C’est en grande pompe que les vainqueurs de la Coupe du monde ont été accueillis à Paris. Avec un défilé digne des 14 juillets, avions militaires et une foule en liesse, l’euphorie générale gagne l’ensemble de la population. Les titres des journaux sont sans équivoque: la victoire des Bleus, c’est la victoire de toute une nation, dans le même esprit qu’il y a vingt ans, date à la quelle l’équipe « black - blanc - beur » avait décroché sa première victoire en Coupe du monde devant le Brésil.
Cette euphorie est même entretenue par le Président Macron qui, l’espace d’un instant, n’a pas à s’expliquer sur ses politiques de casse sociale ni sur les attaques frontales contre les syndicats qu’il enchaine depuis son accession au pouvoir. Vociférant comme lors de son fameux discours sur « notre projet », il s’est adressé à l’équipe des bleus en faisant l’apologie d’une France où tous ont la chance d’êtres les meilleurs, les gagnants. À écouter le Président-banquier (ou banquier-Président, c’est selon), ces jeunes sportifs nous rendent fiers d’être français.
Pour entretenir le mythe de l’égalité des chances et d’une France multicolore et harmonieuse, étaient présents à la cérémonie plusieurs jeunes des banlieues dont sont issus la majorité des joueurs de l’équipe de France (environ 70% d’entre eux, pour être précis).

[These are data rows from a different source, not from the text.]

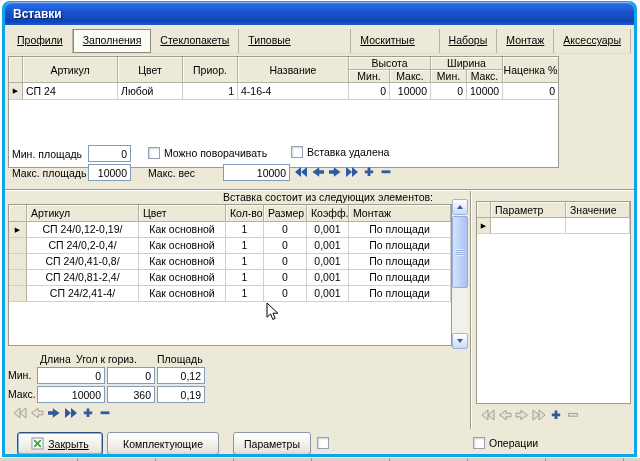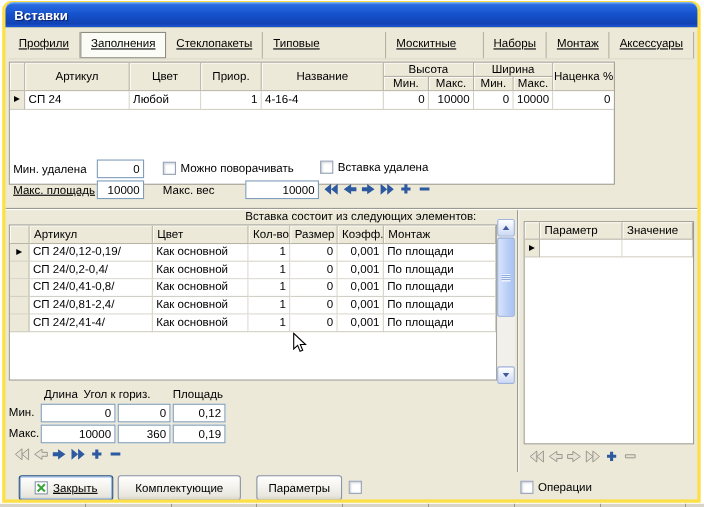--- a/index.html
+++ b/index.html
@@ -8,7 +8,7 @@
         -webkit-font-smoothing:antialiased;}
   
   #win{position:absolute;left:2px;top:1px;width:635px;height:456px;box-sizing:border-box;
-       background:#fde047;border-radius:8px 8px 0 0;padding:1px 3px 3px 3px;}
+       background:#0ea5e9;border-radius:8px 8px 0 0;padding:1px 3px 3px 3px;}
   #titlebar{height:23px;border-radius:7px 7px 0 0;display:flex;align-items:center;padding-left:8px;
        background:linear-gradient(180deg,#5EA0F7 0%,#2A6BE0 10%,#1553CE 45%,#1243B4 85%,#1E5AD8 100%);
        box-shadow:inset 0 1px 0 #7FB3F9;}

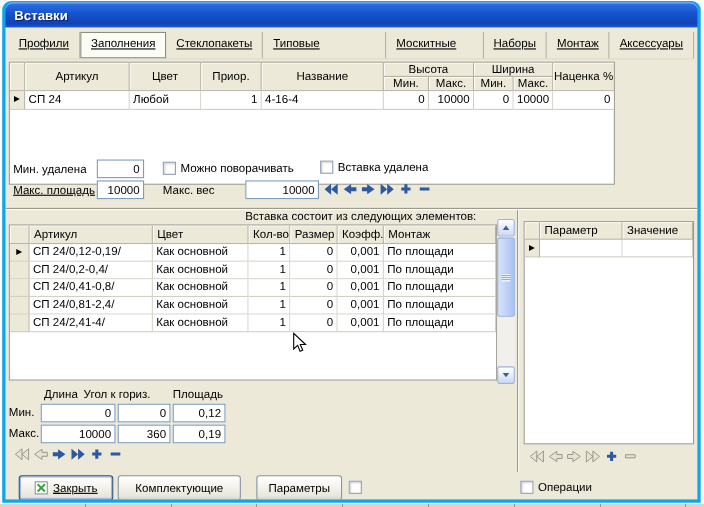--- a/index.html
+++ b/index.html
@@ -120,7 +120,7 @@
           </div>
       </div>
 
-      <span class="lbl" style="left:7px;top:123px;">Мин. удалена</span>
+      <span class="lbl" style="left:7px;top:123px;">Мин. площадь</span>
       <input class="tfield" style="left: 83px; top: 120px; width: 43px;" value="0">
       <span class="lbl" style="left:7px;top:142px;text-decoration:underline;">Макс. площадь</span>
       <input class="tfield" style="left: 83px; top: 139px; width: 43px;" value="10000">

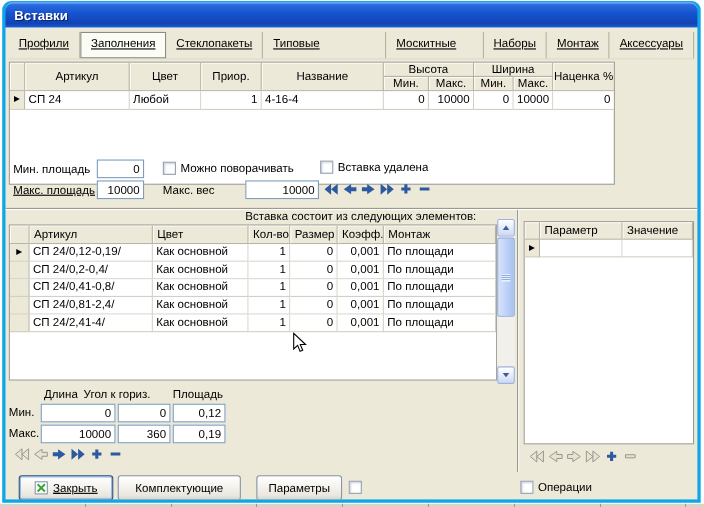--- a/index.html
+++ b/index.html
@@ -122,7 +122,7 @@
 
       <span class="lbl" style="left:7px;top:123px;">Мин. площадь</span>
       <input class="tfield" style="left: 83px; top: 120px; width: 43px;" value="0">
-      <span class="lbl" style="left:7px;top:142px;text-decoration:underline;">Макс. площадь</span>
+      <span class="lbl" style="left:7px;top:142px;">Макс. площадь</span>
       <input class="tfield" style="left: 83px; top: 139px; width: 43px;" value="10000">
       <span class="chk" style="left:143px;top:122px;"></span>
       <span class="lbl" style="left:159px;top:122px;">Можно поворачивать</span>

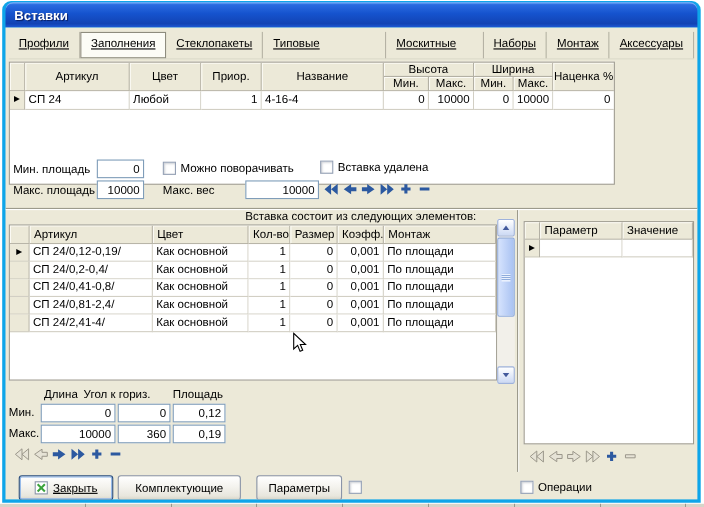--- a/index.html
+++ b/index.html
@@ -32,7 +32,7 @@
   .gc.marker{background:#ECE9D8;border-right:1px solid #B3B0A4;text-align:center;padding:0;font-size:7px;}
   #topgrid .ghead{grid-template-rows:13px 13px;height:26px;}
   #topgrid .grow{height:17px;}  #topgrid .gc{line-height:16px;}
-  #midgrid .ghead{height:17px;} #midgrid .grow{height:16px;} #midgrid .gc{line-height:15px;}
+  #midgrid .ghead{height:17px;} #midgrid .grow{height:16px;} #midgrid .gc{line-height:15px;text-align:center;}
   #pargrid .ghead{height:16px;} #pargrid .grow{height:16px;} #pargrid .gc{line-height:15px;}
   
   .lbl{position:absolute;white-space:nowrap;font-size:10.5px;}

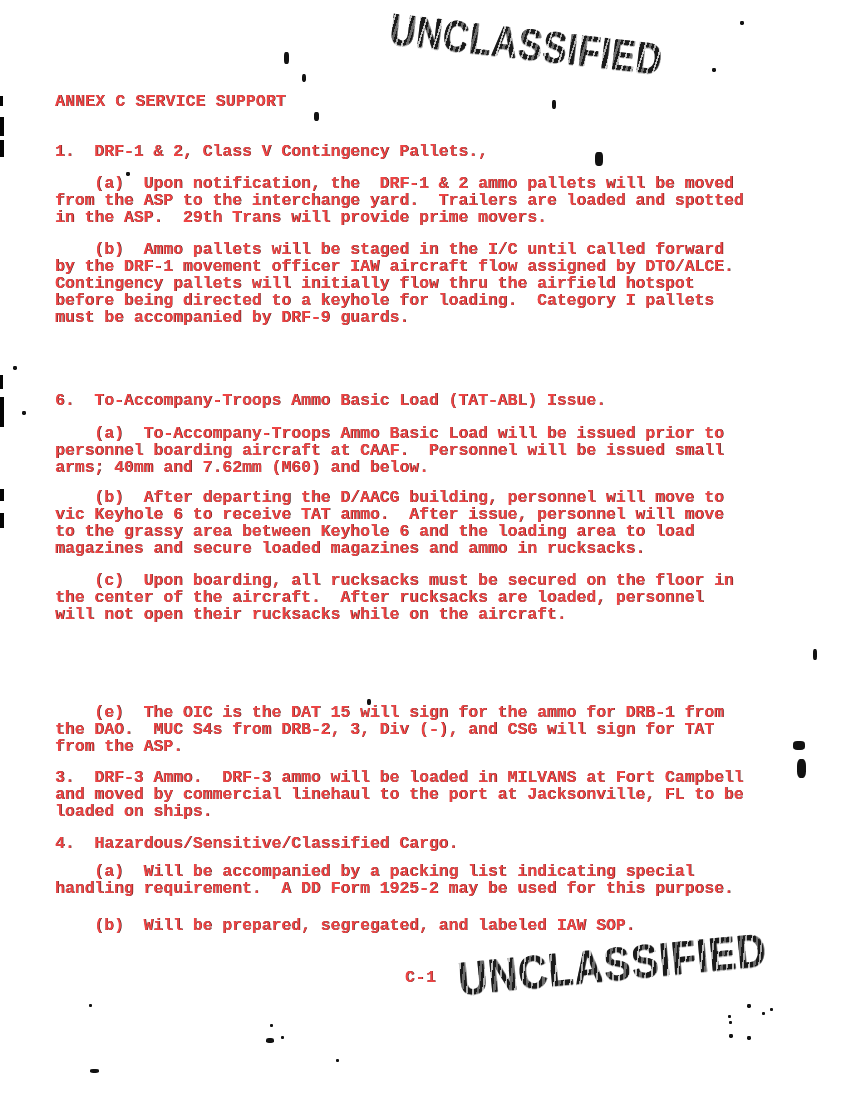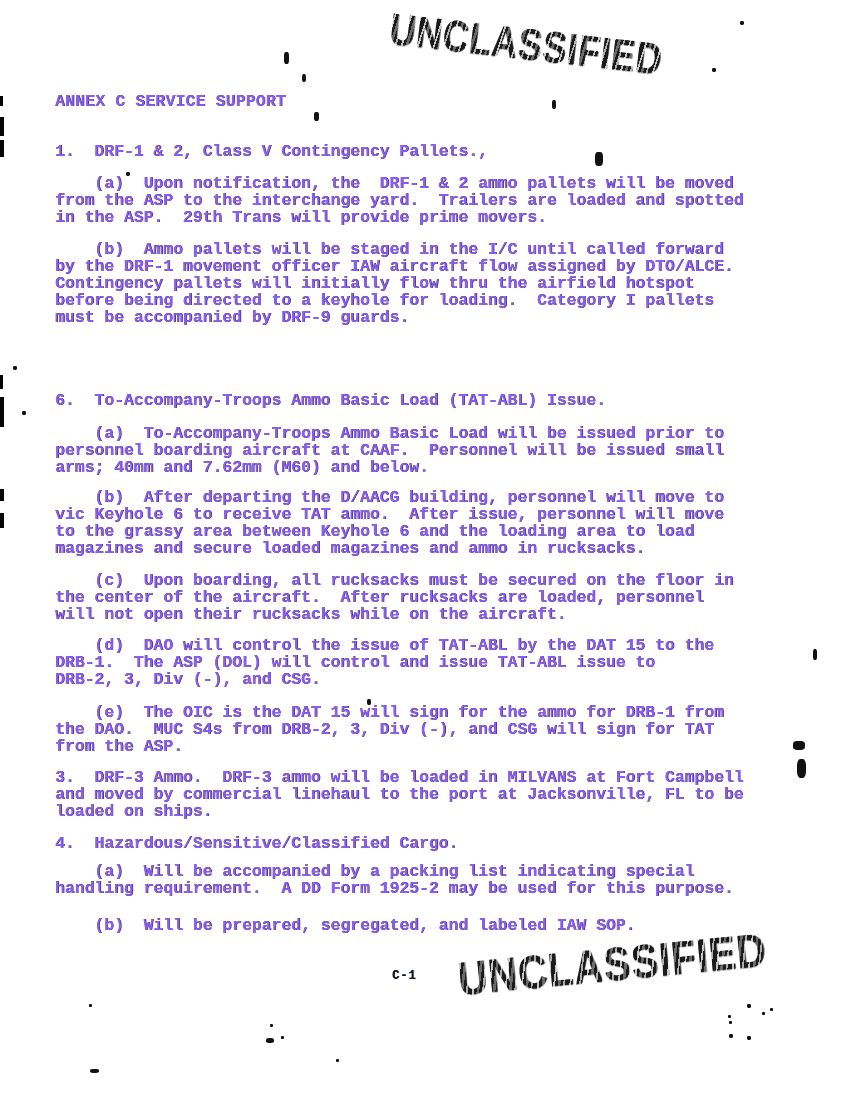--- a/index.html
+++ b/index.html
@@ -19,7 +19,7 @@
     font-weight: bold;
     font-size: 16.4px;
     line-height: 17px;
-    color: #8b5cf6;
+    color: #ef4444;
     text-shadow: 0.4px 0 0 #171717;
     margin: 0;
   }

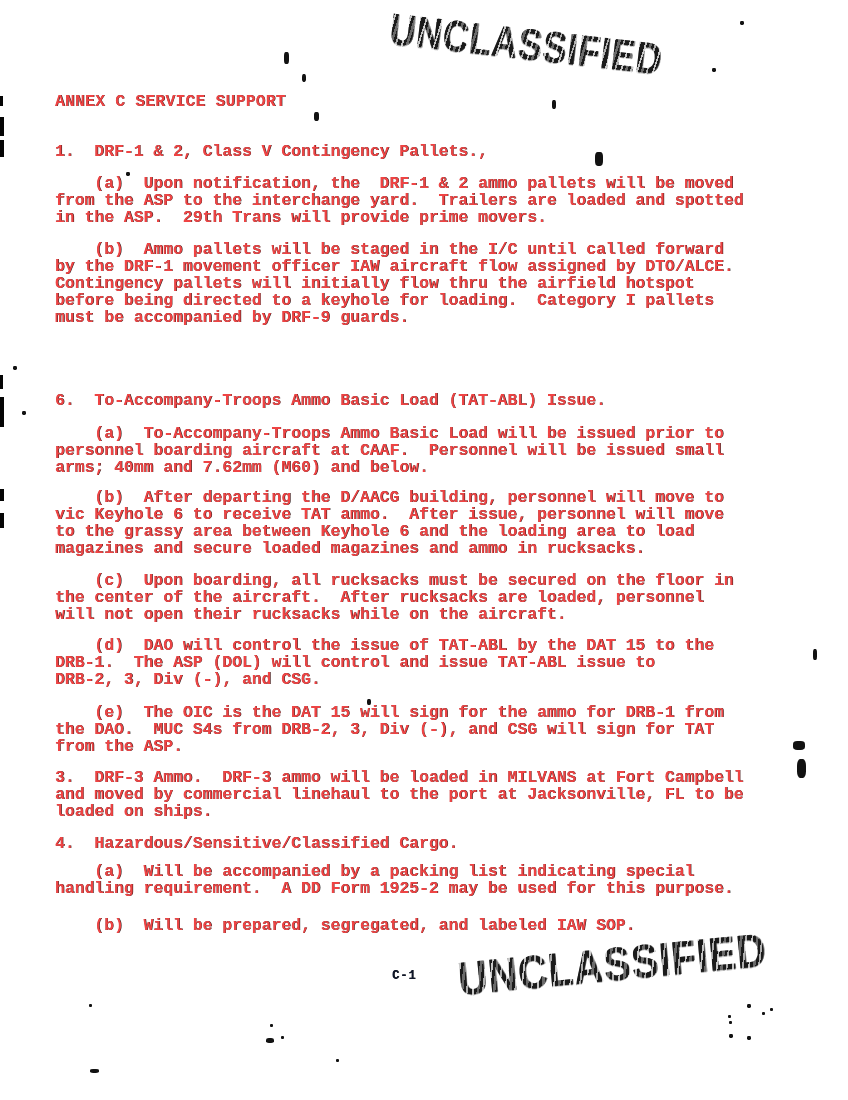--- a/index.html
+++ b/index.html
@@ -96,9 +96,6 @@
   <div class="para" style="top:572px">    (c)  Upon boarding, all rucksacks must be secured on the floor in
 the center of the aircraft.  After rucksacks are loaded, personnel
 will not open their rucksacks while on the aircraft.</div>
-  <div class="para" style="top:637px">    (d)  DAO will control the issue of TAT-ABL by the DAT 15 to the
-DRB-1.  The ASP (DOL) will control and issue TAT-ABL issue to
-DRB-2, 3, Div (-), and CSG.</div>
   <div class="para" style="top:704px">    (e)  The OIC is the DAT 15 will sign for the ammo for DRB-1 from
 the DAO.  MUC S4s from DRB-2, 3, Div (-), and CSG will sign for TAT
 from the ASP.</div>

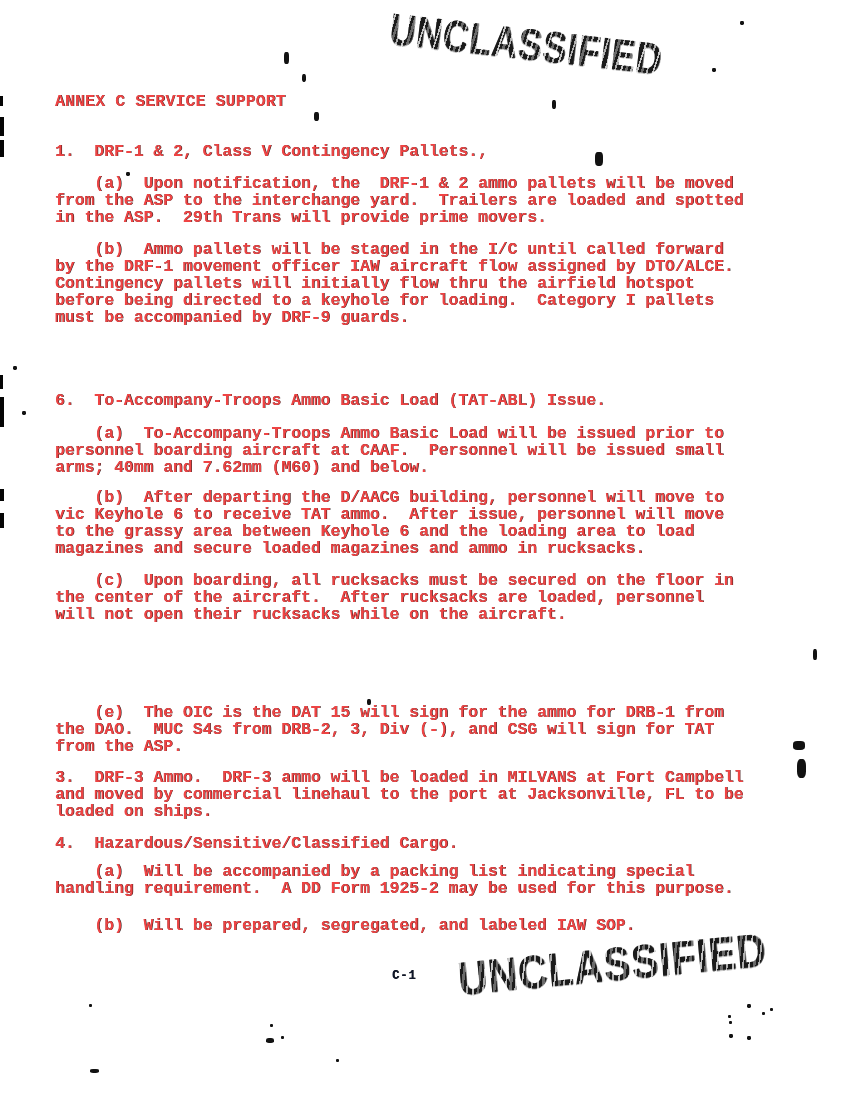--- a/index.html
+++ b/index.html
@@ -56,12 +56,12 @@
   }
   .page-number {
     position: absolute;
-    left: 392px; top: 969px;
+    left: 405px; top: 969px;
     font-family: "Liberation Mono", monospace;
     font-weight: bold;
-    font-size: 12px;
+    font-size: 16px;
     letter-spacing: 1px;
-    color: #0f172a;
+    color: #ef4444;
     text-shadow: 0.4px 0 0 #171717;
   }
   .edge-bar { position: absolute; background: #050505; }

Pourtant, la vérité, c’est que même si des jeunes de cités et de banlieues populaires, dont la grande majorité sont fils d’immigrés ont pu revêtir le maillot de l’équipe de France et être considérés sur le terrain comme des « bleus », la discrimination elle, continue. Une seule couleur peut-être sur le terrain, mais dans la rue? Comme en témoignent l’affaire Théo et plusieurs autres, la discrimination dans les cités est un fardeau avec lequel les jeunes français d’origine immigrée doivent composer au quotidien.
Au-delà de la question du double standard au regard des jeunes de banlieue cependant, il y a aussi cette vision élitiste de la réussite, comme si le fait que l’équipe de France gagne la Coupe du monde soit en mesure d’effacer la réalité à un impact beaucoup plus cinglant sur les jeunes des milieux populaires: celle du sous-financement des clubs sportifs et, par conséquent, à un accès des plus élitistes à la pratique régulière du sport.
Dans une entrevue publiée dans le journal progressiste l’Humanité, Marie-Georges Buffet, ancienne ministre des Sports et ancienne Secrétaire générale du PCF affirme que: « avec la victoire, des milliers de petites filles et de petits garçons vont vouloir s’inscrire au foot, mais les clubs amateurs n’ont plus les moyens de les accueillir. Pour l’instant, le ministère des Sports dispose d’une ligne budgétaire de 400 millions d’euros. Ce n’est rien: elle doit être multipliée par deux dans les six ans [à venir]. Les communes doivent aussi avoir les moyens, par une dotation digne de ce nom, de réaliser les équipements sportifs nécessaires avec l’aide de l’État. Quant à l’encadrement, il y a bien sûr les bénévoles, mais on a aussi besoin d’emplois associatifs qualifiés. » Elle poursuit en soulignant qu’il existe une disparité de revenus énorme entre les différents clubs, notamment entre ceux qui bénéficient de rentrées financières grâce aux droits télévisuels dont ils disposent lorsque leurs matchs sont télévisés, une situation à laquelle elle avait tenté de remédier en instaurant une taxe afin de garantir une certaine « mutualisation » des ressources entre différents clubs sportifs. Or, cette taxe a été plafonnée cette année par le gouvernement actuel.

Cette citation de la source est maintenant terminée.